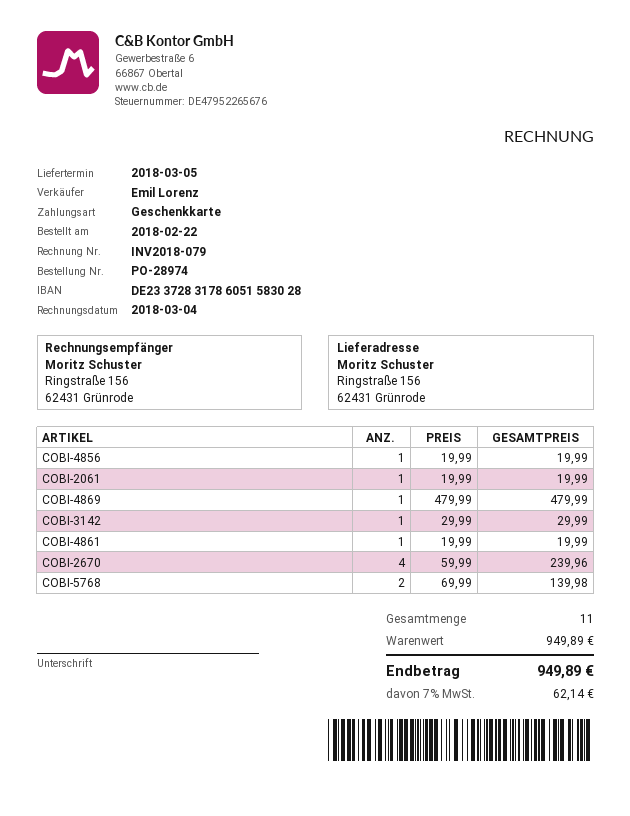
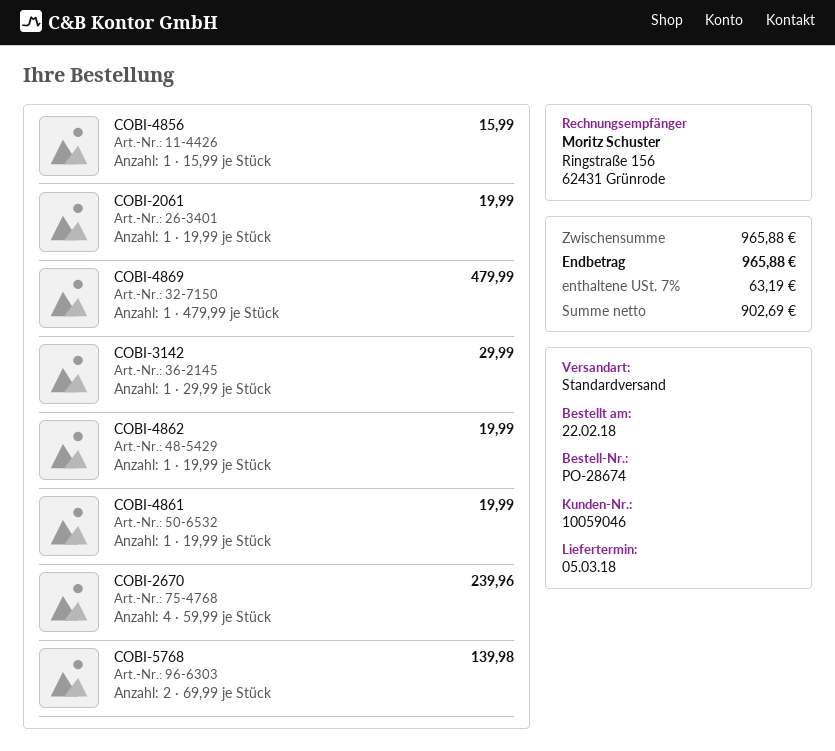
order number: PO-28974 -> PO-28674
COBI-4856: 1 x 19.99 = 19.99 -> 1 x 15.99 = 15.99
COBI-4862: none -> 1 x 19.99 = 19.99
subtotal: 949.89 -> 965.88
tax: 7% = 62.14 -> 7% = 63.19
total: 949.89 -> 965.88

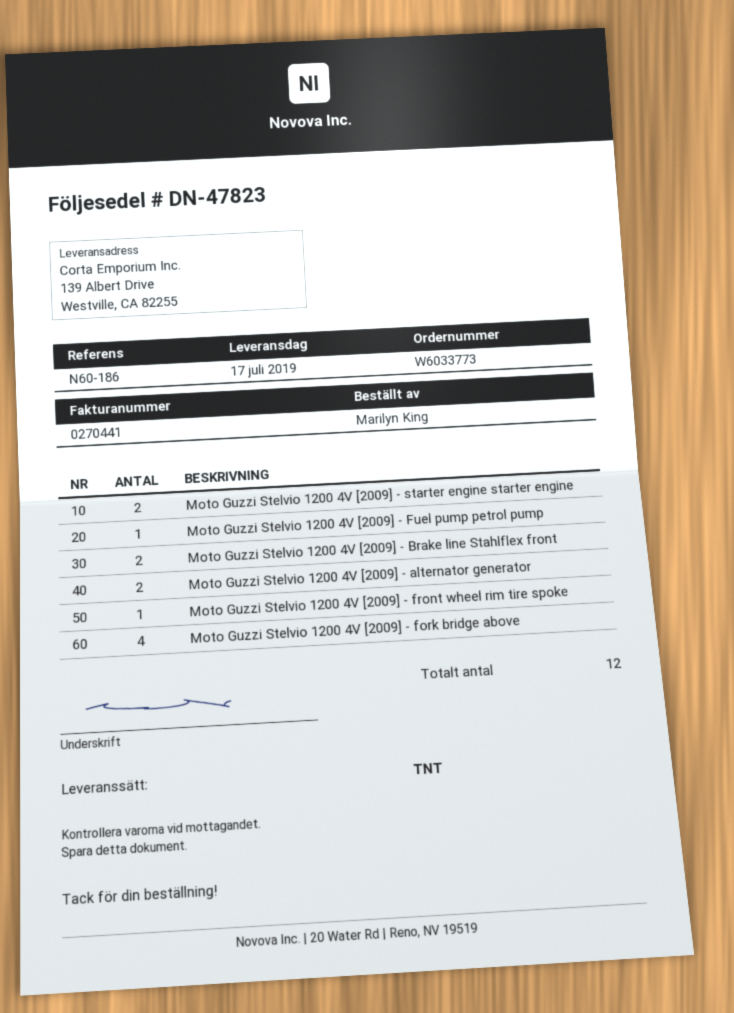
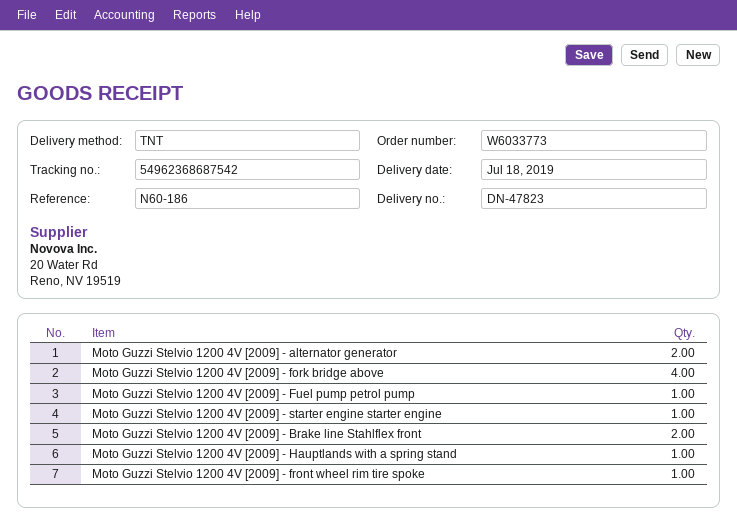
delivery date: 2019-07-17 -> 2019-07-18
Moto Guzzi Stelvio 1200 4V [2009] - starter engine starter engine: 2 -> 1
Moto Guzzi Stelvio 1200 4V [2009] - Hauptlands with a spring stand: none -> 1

WORK REQUIRED —
What are the lines of the data above that include the string "none"? Copy them.

COMPLETED EXERCISE —
COBI-4862: none -> 1 x 19.99 = 19.99
Moto Guzzi Stelvio 1200 4V [2009] - Hauptlands with a spring stand: none -> 1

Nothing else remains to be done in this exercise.